Conociendo al falso conde polaco y los fines que perseguía casando a su hija con Ferrals, Morosini no ponía en duda el comentario de Wanda. Solmanski debía de estar furioso por que el regreso del estudiante nihilista hubiera venido a obstaculizar el mecanismo tortuoso pero delicado de sus maniobras. En Venecia, Simon Aronov había predicho la muerte de Ferrals porque era necesaria para que Solmanski pudiera disponer de la fortuna de su yerno, pero no entraba en sus planes que Anielka se viera implicada en ella de una u otra forma.

—No puedo censurárselo. Es natural que piense ante todo en salvar a su hija. Dejémosle, pues, actuar a su manera y veamos lo que podemos hacer nosotros.

Wanda alzó hacia la Piedad unos ojos anegados en lágrimas y unas manos implorantes.

—¡Eso es lo terrible! ¡Que no podemos hacer nada, Santa Madre de Dios!

—¡Pues claro que sí! Ésa es la razón por la que he venido esta mañana: tiene que introducirme en su casa para que pueda inspeccionar el gabinete de trabajo de sir Eric.

—¿Entrar en la casa? —susurró Wanda, aterrorizada;—. ¡Eso es imposible! Míster Sutton no lo permitirá.
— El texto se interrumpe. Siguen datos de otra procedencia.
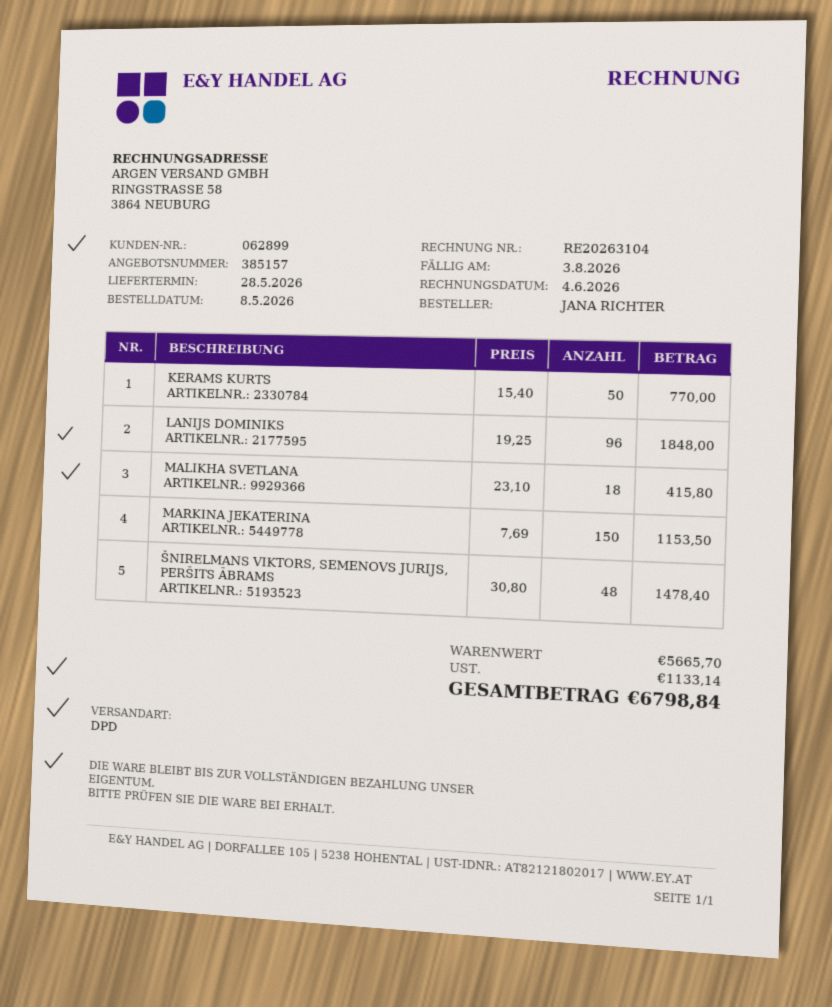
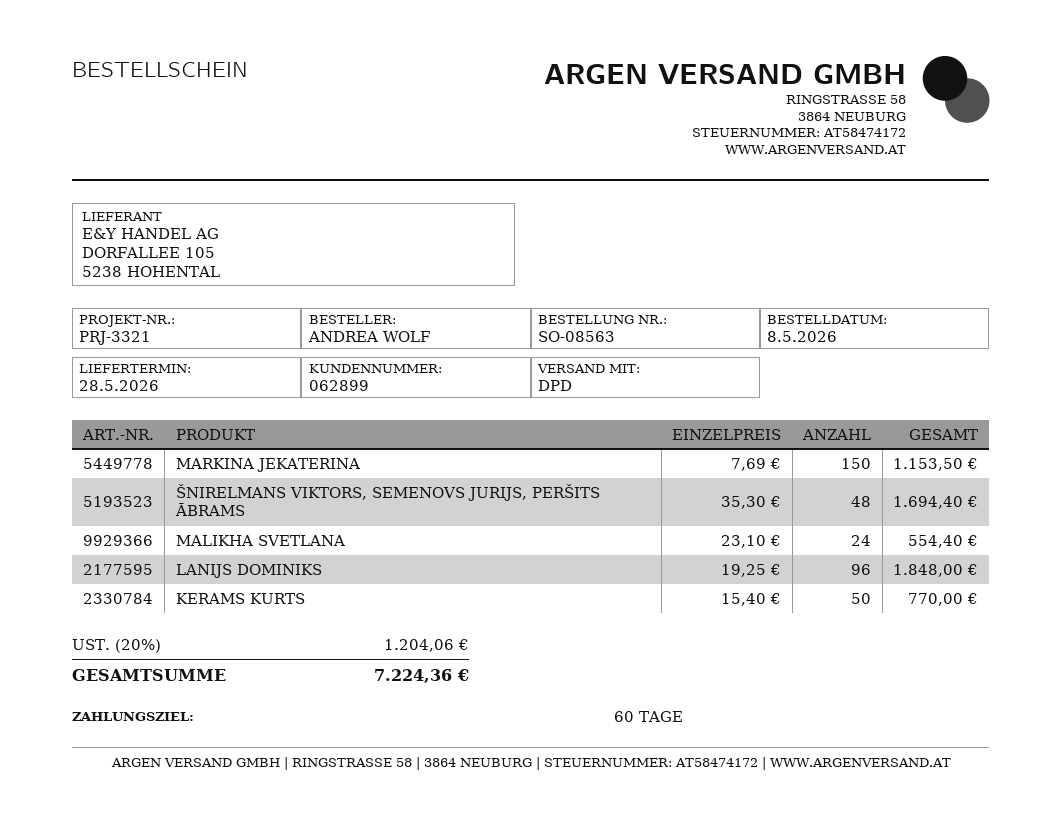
ordered by: JANA RICHTER -> ANDREA WOLF
MALIKHA SVETLANA: 18 x 23.10 = 415.80 -> 24 x 23.10 = 554.40
ŠNIRELMANS VIKTORS, SEMENOVS JURIJS, PERŠITS ĀBRAMS: 48 x 30.80 = 1478.40 -> 48 x 35.30 = 1694.40
tax: 1133.14 -> 1204.06
total: 6798.84 -> 7224.36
—No hay que pedirle permiso. Vamos, no es tan difícil... Lo único que le pido es que se las arregle para que esta noche la puerta de las cocinas no esté cerrada. También tiene que explicarme dónde se encuentra esa habitación y el dormitorio de Sutton. Necesito conocer las costumbres de los criados y sus horarios para estar seguro de no encontrarme con nadie. La vida de Anielka quizá dependa de lo que encuentre.
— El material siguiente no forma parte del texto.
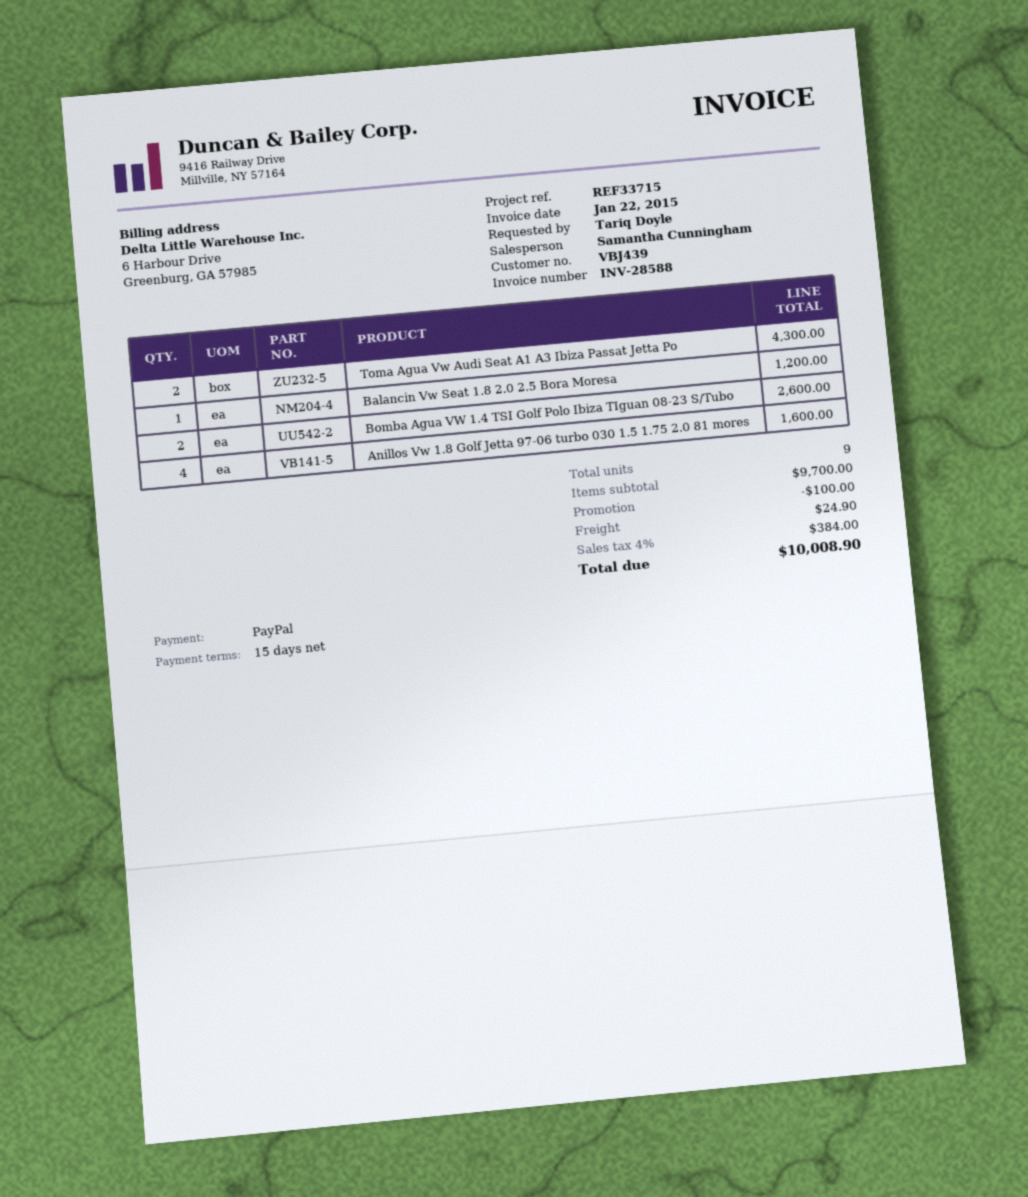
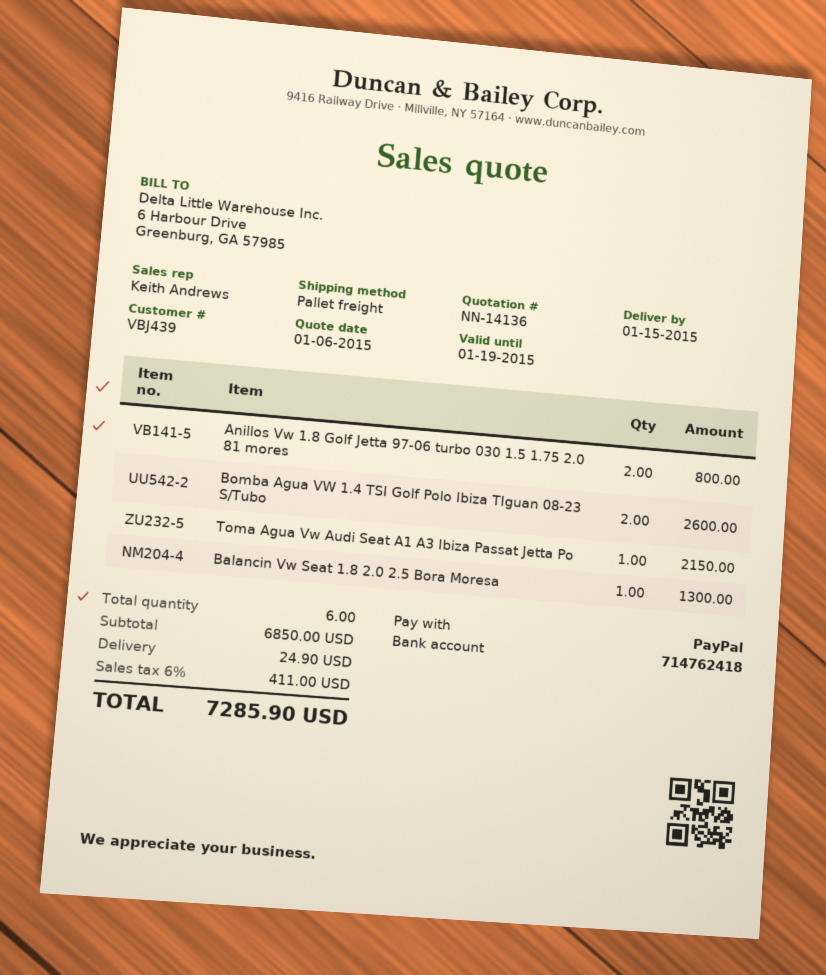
sales rep: Samantha Cunningham -> Keith Andrews
Toma Agua Vw Audi Seat A1 A3 Ibiza Passat Jetta Po: 2 for 4300.00 -> 1 for 2150.00
Balancin Vw Seat 1.8 2.0 2.5 Bora Moresa: 1 for 1200.00 -> 1 for 1300.00
Anillos Vw 1.8 Golf Jetta 97-06 turbo 030 1.5 1.75 2.0 81 mores: 4 for 1600.00 -> 2 for 800.00
total quantity: 9 -> 6
subtotal: 9700.00 -> 6850.00
discount: 100.00 -> none
tax: 4% = 384.00 -> 6% = 411.00
total: 10008.90 -> 7285.90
Ella no contestó, muda por el espanto que Morosini pudo leer en sus ojos de un azul de azulejo.

—Créame, Wanda —insistió—, ya es hora de que deje a un lado sus sueños de amores románticos y mire de frente la realidad. Lo que le pido no le hará correr un riesgo muy grande. No tendrá más que bajar a las cocinas cuando todo el mundo esté acostado y abrir la puerta. Después volverá a su cuarto. Yo me encargo del resto. ¿A qué hora cierran las puertas en su casa?